**Work task**
When a line in the data below includes "Isuzu", count it; then give only the total.

(Records contained in a dataset)
■ ■ ■

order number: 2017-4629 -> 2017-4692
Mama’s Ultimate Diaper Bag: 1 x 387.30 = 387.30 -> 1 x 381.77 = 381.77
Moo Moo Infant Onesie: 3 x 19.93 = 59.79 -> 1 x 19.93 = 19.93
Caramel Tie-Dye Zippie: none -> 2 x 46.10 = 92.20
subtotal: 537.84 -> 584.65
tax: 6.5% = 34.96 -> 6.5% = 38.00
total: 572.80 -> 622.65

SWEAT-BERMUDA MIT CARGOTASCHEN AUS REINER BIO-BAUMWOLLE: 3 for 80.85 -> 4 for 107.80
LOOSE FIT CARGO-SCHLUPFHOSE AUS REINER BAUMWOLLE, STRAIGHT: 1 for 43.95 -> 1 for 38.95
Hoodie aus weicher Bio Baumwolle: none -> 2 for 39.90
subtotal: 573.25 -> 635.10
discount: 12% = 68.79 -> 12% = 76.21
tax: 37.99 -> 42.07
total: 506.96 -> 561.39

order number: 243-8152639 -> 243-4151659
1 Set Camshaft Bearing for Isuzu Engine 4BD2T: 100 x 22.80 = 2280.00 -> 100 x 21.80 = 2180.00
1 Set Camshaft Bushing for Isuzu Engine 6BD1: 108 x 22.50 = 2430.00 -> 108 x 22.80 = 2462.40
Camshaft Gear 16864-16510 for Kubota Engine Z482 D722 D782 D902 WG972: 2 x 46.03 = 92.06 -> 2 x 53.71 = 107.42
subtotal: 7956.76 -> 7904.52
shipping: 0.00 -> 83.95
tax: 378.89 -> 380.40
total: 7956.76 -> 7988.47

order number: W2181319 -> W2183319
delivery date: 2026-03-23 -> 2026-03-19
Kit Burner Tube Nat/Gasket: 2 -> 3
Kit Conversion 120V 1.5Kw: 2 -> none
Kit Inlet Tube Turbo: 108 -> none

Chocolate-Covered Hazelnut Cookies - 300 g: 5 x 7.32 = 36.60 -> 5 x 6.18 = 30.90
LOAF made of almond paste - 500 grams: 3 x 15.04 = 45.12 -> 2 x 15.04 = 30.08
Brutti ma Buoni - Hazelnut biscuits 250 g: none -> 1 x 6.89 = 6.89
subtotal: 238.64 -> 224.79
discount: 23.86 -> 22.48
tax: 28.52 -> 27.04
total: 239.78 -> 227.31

■ ■ ■

**Finished task**
2